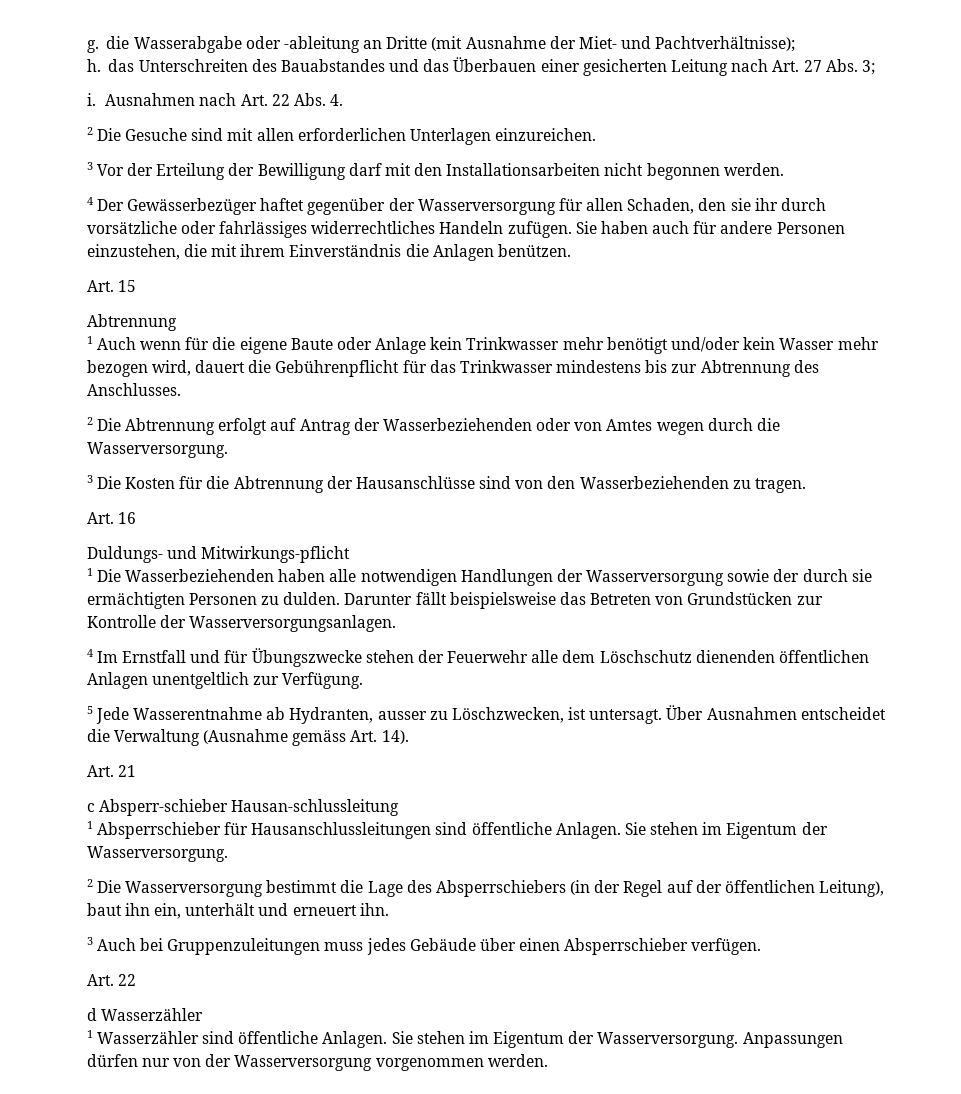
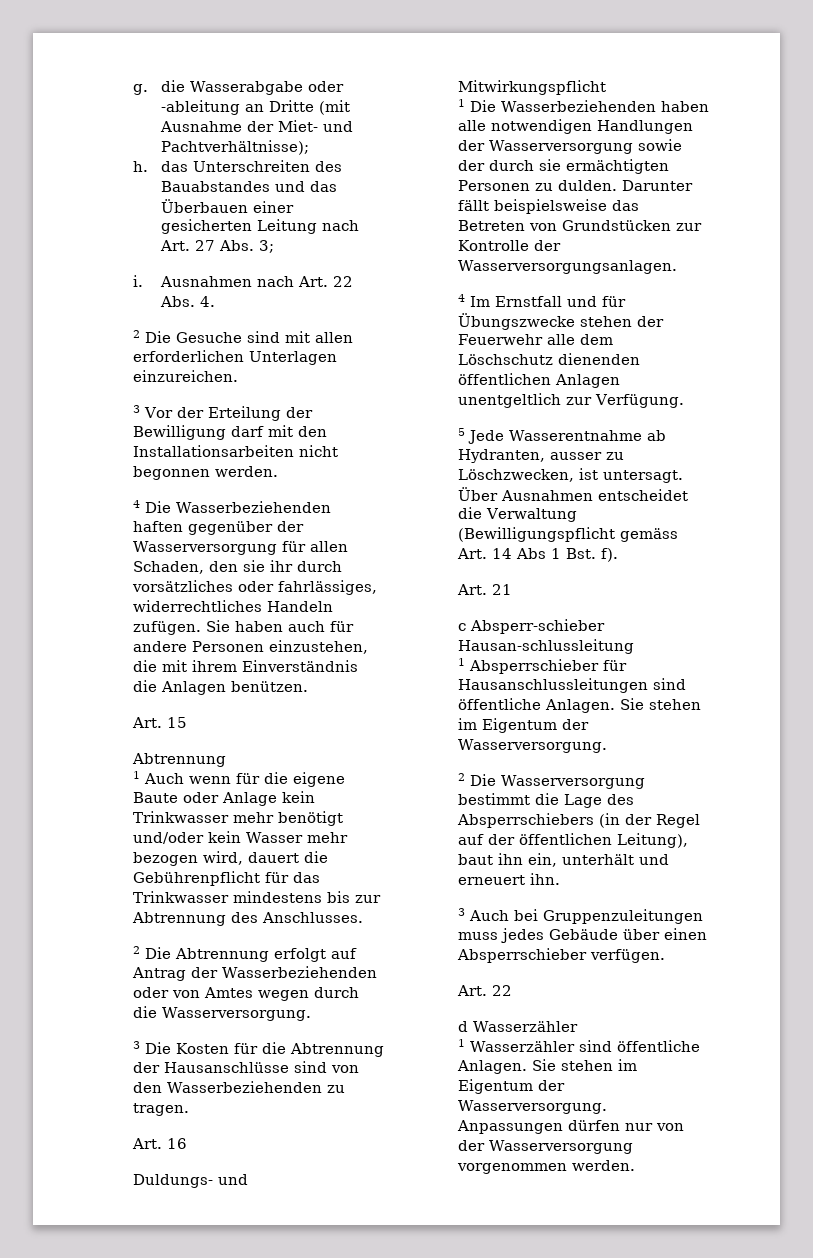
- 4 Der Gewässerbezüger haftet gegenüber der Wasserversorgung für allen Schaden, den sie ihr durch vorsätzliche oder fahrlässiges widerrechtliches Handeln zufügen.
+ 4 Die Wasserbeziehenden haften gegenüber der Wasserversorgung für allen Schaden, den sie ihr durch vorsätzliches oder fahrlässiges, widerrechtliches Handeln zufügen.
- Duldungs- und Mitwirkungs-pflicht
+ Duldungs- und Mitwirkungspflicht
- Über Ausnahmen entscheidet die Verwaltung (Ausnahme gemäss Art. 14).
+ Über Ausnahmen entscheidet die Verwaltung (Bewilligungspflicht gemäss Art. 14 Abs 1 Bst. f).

• • • •

**What this task involves**
A line belongs in the answer if it contains the word "Handeln"; please copy each such line from the material.

**Task solution**
- 4 Der Gewässerbezüger haftet gegenüber der Wasserversorgung für allen Schaden, den sie ihr durch vorsätzliche oder fahrlässiges widerrechtliches Handeln zufügen.
+ 4 Die Wasserbeziehenden haften gegenüber der Wasserversorgung für allen Schaden, den sie ihr durch vorsätzliches oder fahrlässiges, widerrechtliches Handeln zufügen.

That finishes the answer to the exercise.